* Instructions for the task *
For the listing below, print exactly the lines from the line with "(203, 65) none" to the line with "[467,204,548,213] Flickr API", both included, and nothing beyond them.

-- Records supplied follows --

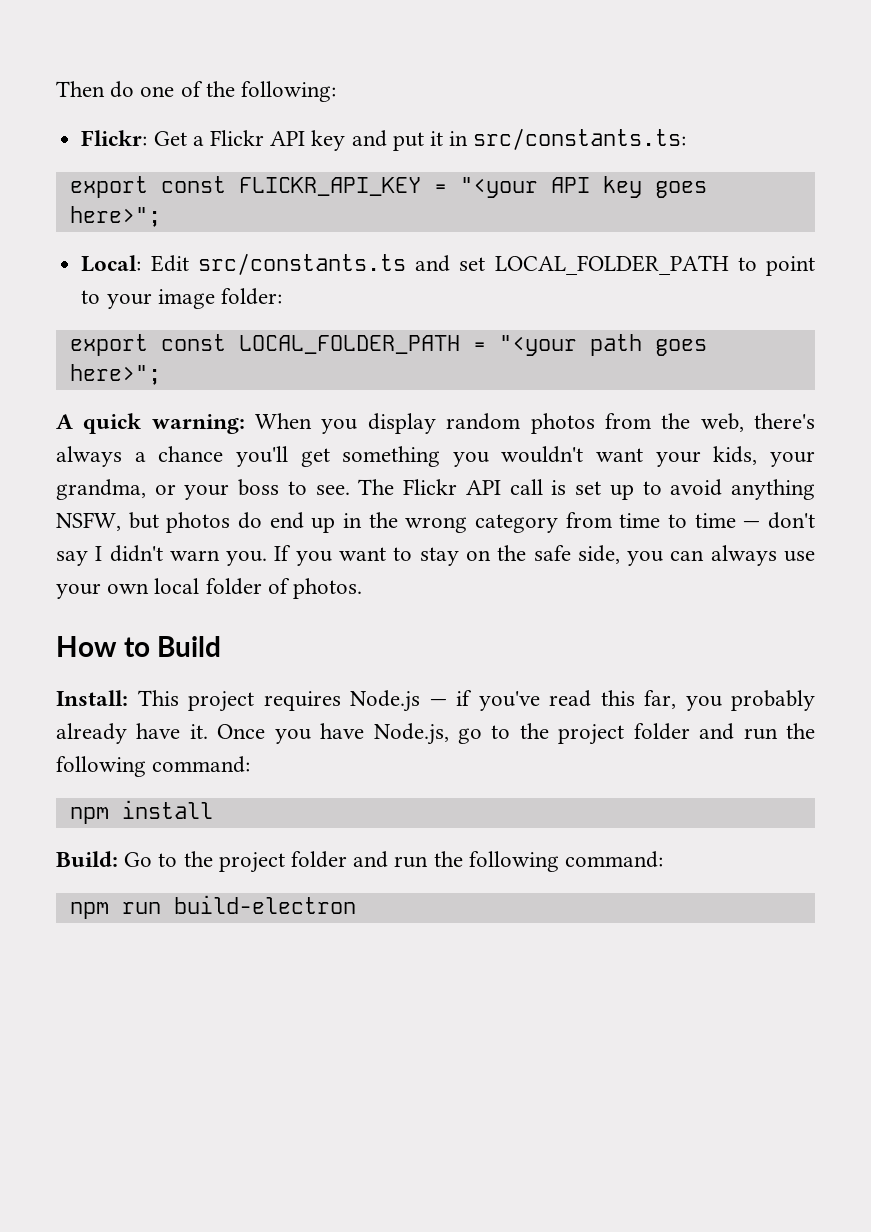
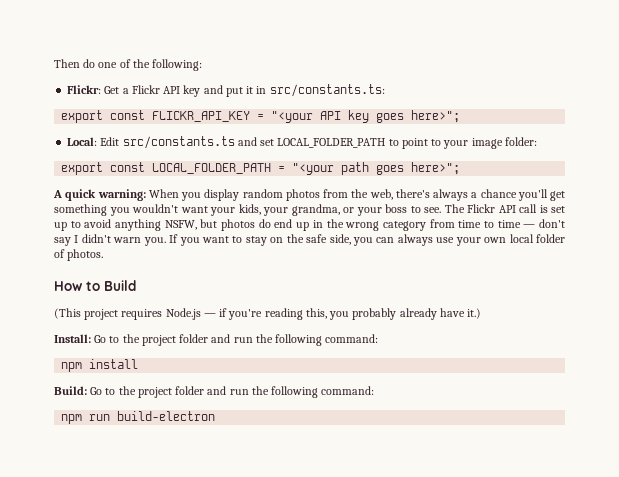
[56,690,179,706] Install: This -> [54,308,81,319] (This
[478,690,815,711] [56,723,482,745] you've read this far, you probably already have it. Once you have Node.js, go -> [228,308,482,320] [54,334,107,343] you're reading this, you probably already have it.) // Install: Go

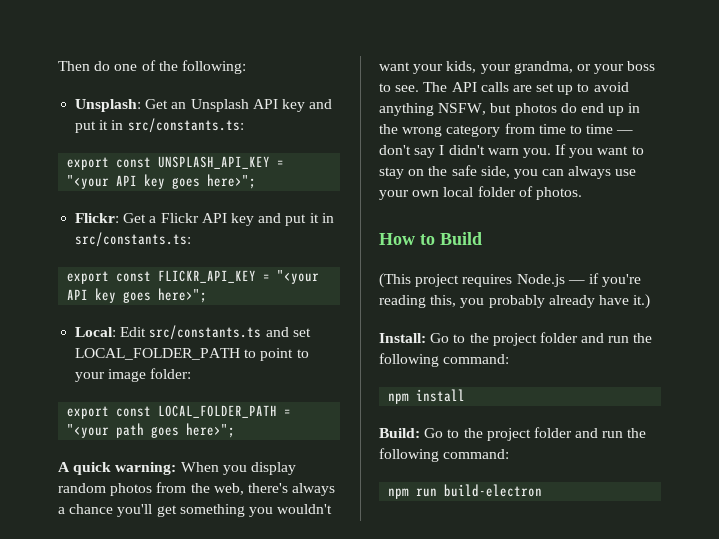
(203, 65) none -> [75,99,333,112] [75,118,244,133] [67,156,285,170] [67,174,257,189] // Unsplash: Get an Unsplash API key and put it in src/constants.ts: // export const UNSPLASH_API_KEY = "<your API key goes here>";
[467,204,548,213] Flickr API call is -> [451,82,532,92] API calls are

-- Records supplied concluded --
-- Records supplied follows --

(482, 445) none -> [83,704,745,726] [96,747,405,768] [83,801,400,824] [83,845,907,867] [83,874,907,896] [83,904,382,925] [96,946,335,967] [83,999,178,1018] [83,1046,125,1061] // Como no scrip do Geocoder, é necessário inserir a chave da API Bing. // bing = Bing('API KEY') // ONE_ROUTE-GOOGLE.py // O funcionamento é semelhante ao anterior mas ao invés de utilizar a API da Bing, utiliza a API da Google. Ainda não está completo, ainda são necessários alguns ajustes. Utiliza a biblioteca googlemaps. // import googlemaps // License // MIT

-- Records supplied concluded --

* Solution *
(203, 65) none -> [75,99,333,112] [75,118,244,133] [67,156,285,170] [67,174,257,189] // Unsplash: Get an Unsplash API key and put it in src/constants.ts: // export const UNSPLASH_API_KEY = "<your API key goes here>";
[467,204,548,213] Flickr API call is -> [451,82,532,92] API calls are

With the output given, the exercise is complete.